De la méfiance s’est installée, mais les négociateurs arrivaient toujours à avoir des nouvelles». Il est vrai, ajoute la source, que la vie des diplomates était en danger. Néanmoins, il y avait un petit espoir de les faire libérer. «Un plan B était également pris en compte. Il consiste à libérer les otages militairement par l’intermédiaire d’un commando de Touareg de la région. Ce plan avait été minutieusement préparé. Il avait de fortes chances de réussir parce que les otages étaient regroupés dans un endroit à Gao, non loin de la frontière avec le Niger. Mais à la dernière minute, les responsables du Mujao avaient décidé de séparer le groupe et de le déplacer ailleurs. Il fallait reprendre les négociations. Ce qui a été fait. Les terroristes semblaient très en colère. Cependant, ils n’ont pas coupé le contact», révèle notre interlocuteur.

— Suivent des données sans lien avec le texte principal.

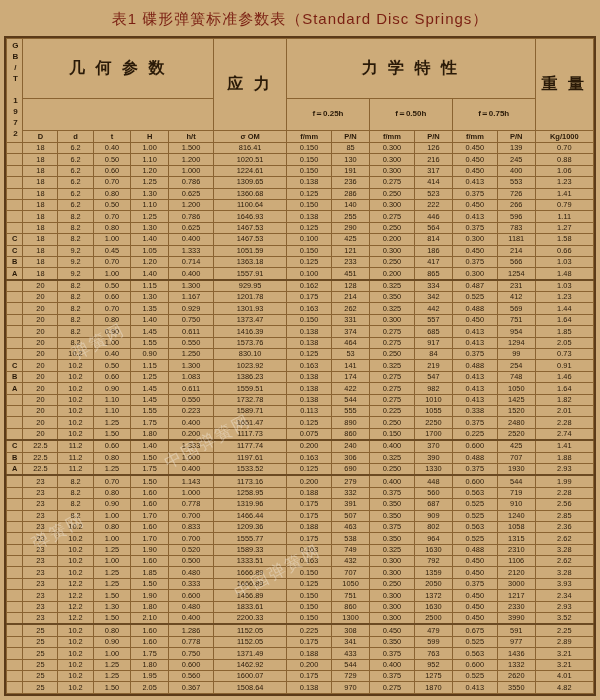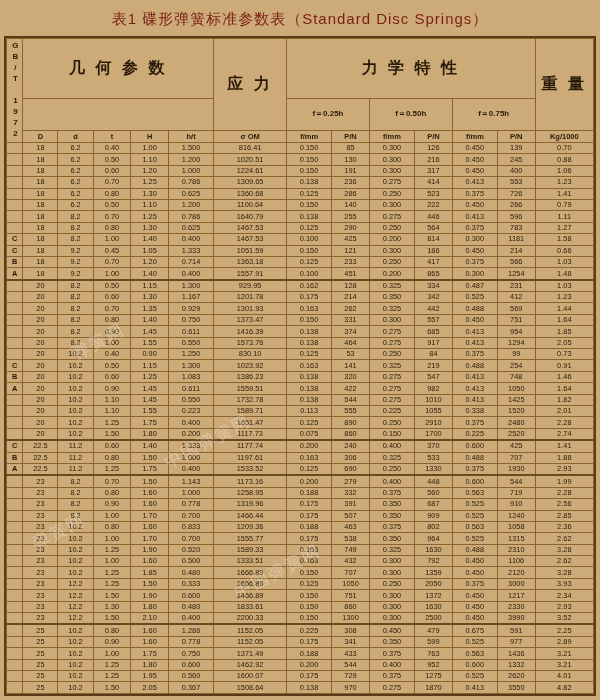--- a/index.html
+++ b/index.html
@@ -241,7 +241,7 @@
             <td>0.70</td>
             <td>1.25</td>
             <td>0.786</td>
-            <td>1640.79</td>
+            <td>1646.93</td>
             <td>0.138</td>
             <td>255</td>
             <td>0.275</td>

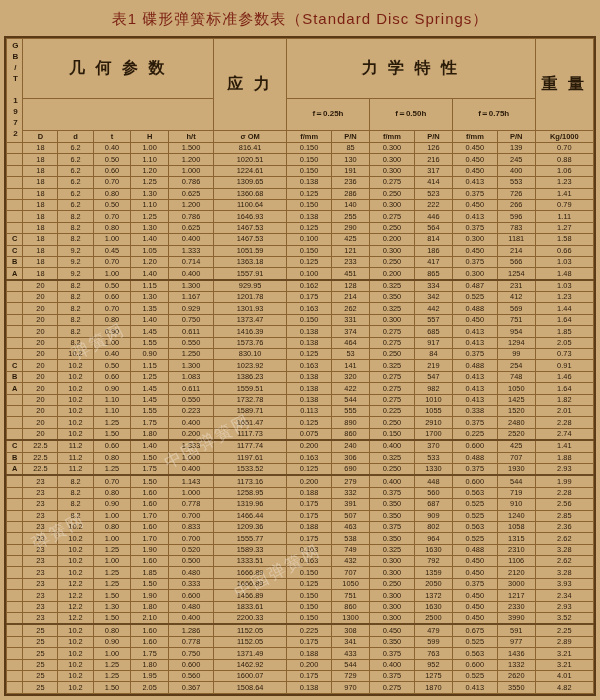--- a/index.html
+++ b/index.html
@@ -467,7 +467,7 @@
             <td>1.083</td>
             <td>1386.23</td>
             <td>0.138</td>
-            <td>320</td>
+            <td>174</td>
             <td>0.275</td>
             <td>547</td>
             <td>0.413</td>

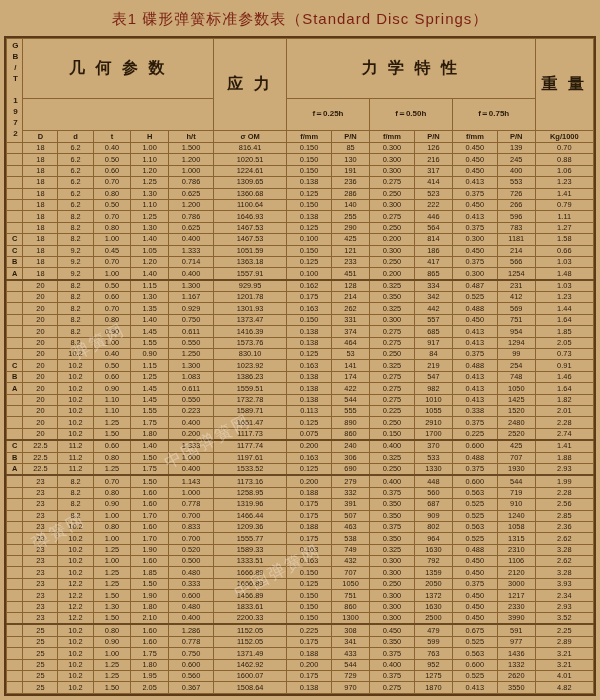--- a/index.html
+++ b/index.html
@@ -533,7 +533,7 @@
             <td>0.125</td>
             <td>890</td>
             <td>0.250</td>
-            <td>2910</td>
+            <td>2250</td>
             <td>0.375</td>
             <td>2480</td>
             <td>2.28</td>

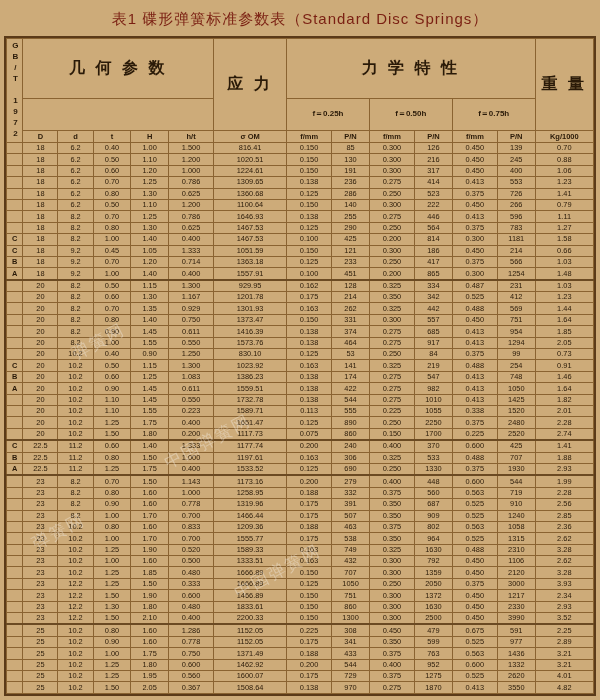--- a/index.html
+++ b/index.html
@@ -581,7 +581,7 @@
             <td>0.163</td>
             <td>306</td>
             <td>0.325</td>
-            <td>533</td>
+            <td>390</td>
             <td>0.488</td>
             <td>707</td>
             <td>1.88</td>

Lui aussi confirme que les nouvelles sur le sort des otages ont été interrompues depuis le début du pilonnage par l’armée française de la région de Gao. «Nous n’avons pour l’instant aucune nouvelle sur le sort des diplomates. Le groupe n’a plus donné de signes et les négociateurs ne veulent plus servir d’intermédiaires. Même si cela n’augure rien de bon, nous continuons à croire que l’espoir est toujours permis. Lorsque les opérations militaires françaises prendront fin, les terroristes pourraient utiliser les captifs comme monnaie d’échange contre leur arrestation», indique notre source.
Officiellement, l’Algérie reste muette sur le sujet. Toutes nos tentatives de joindre hier le porte-parole du ministère des Affaires étrangères ont été vaines. Pourtant, de l’autre côté de la Méditerranée, c’est le président François Hollande qui a reçu les familles des otages français détenus au nord de Kidal par AQMI. Il les a rassurées. Les violents combats, qui ont eu lieu près des montagnes de Tigherghar, au nord-est de Kidal, ont fait, selon un bilan officiel, 25 morts dans les rangs de l’armée tchadienne.

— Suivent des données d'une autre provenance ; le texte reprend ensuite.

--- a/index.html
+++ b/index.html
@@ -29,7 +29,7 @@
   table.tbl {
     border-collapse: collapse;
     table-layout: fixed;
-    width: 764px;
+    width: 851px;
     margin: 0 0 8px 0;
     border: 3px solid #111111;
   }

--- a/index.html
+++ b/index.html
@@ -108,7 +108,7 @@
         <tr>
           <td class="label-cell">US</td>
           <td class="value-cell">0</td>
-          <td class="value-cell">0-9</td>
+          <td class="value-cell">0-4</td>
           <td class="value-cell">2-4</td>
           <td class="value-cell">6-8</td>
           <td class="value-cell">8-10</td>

Le président français sait que la bataille contre le groupe d’Abou Zeïd, qui détient les otages français, n’est pas terminée. Le risque que les otages soient utilisés comme bouclier ou qu’ils soient exécutés n’est pas du tout à écarter. Raison pour laquelle, François Hollande a préféré préparer les familles à un tel scénario. Du côté algérien, c’est le black-out total, y compris pour les promesses de révéler si effectivement un des otages a été exécuté ou non, puisqu’à ce jour, sa famille vit dans l’incertitude totale. En tout état de cause, hier, aucun responsable des Affaires étrangères n’était en mesure de s’exprimer sur le sort de nos otages au nord du Mali.
Depuis le début de l’opération militaire française Serval, à quelques kilomètres seulement de nos frontières, les autorités se sont murées dans un silence inquiétant.